**EXERCISE GOAL**
Once the line with "- We conducted" is found in the entries below, repeat it and each following line exactly, up to and including the line with "The data outputs". Add no other lines.

**INFORMATION**

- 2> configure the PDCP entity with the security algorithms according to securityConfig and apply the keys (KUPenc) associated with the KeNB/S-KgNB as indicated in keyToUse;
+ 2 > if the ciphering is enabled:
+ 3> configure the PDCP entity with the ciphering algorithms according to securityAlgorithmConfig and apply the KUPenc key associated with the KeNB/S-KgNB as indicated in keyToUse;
---
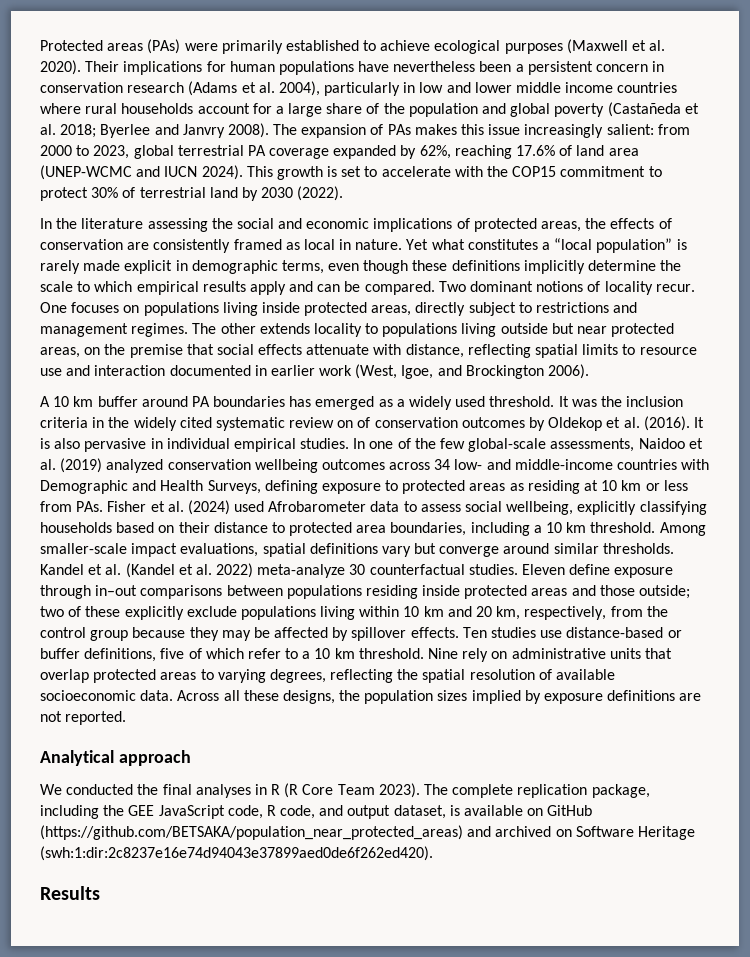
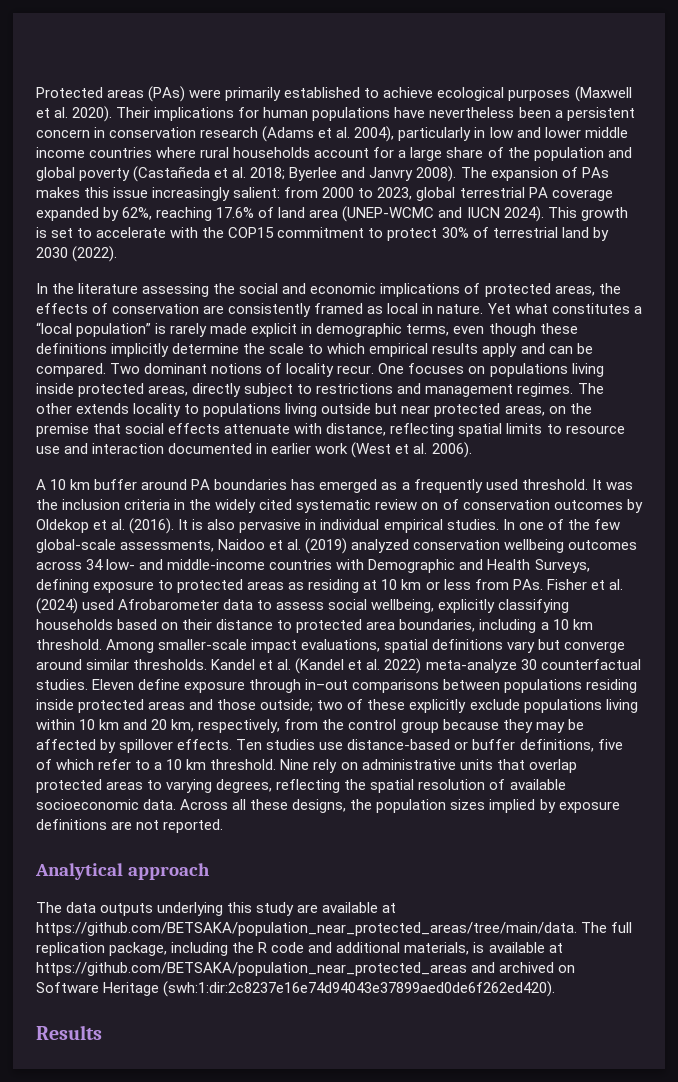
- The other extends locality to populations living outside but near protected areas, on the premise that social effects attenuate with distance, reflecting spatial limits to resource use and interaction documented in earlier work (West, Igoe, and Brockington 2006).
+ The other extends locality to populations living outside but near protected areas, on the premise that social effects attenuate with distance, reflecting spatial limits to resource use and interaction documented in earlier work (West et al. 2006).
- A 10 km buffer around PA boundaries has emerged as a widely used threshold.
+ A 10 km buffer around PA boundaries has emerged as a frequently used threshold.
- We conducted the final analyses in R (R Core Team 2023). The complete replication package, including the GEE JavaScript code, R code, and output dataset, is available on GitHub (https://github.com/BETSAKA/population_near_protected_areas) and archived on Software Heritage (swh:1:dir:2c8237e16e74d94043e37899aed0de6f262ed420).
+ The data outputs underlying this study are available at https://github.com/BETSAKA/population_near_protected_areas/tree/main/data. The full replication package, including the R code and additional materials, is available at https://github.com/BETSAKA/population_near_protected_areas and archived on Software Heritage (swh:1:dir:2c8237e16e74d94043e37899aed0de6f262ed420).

**SOLUTION**
- We conducted the final analyses in R (R Core Team 2023). The complete replication package, including the GEE JavaScript code, R code, and output dataset, is available on GitHub (https://github.com/BETSAKA/population_near_protected_areas) and archived on Software Heritage (swh:1:dir:2c8237e16e74d94043e37899aed0de6f262ed420).
+ The data outputs underlying this study are available at https://github.com/BETSAKA/population_near_protected_areas/tree/main/data. The full replication package, including the R code and additional materials, is available at https://github.com/BETSAKA/population_near_protected_areas and archived on Software Heritage (swh:1:dir:2c8237e16e74d94043e37899aed0de6f262ed420).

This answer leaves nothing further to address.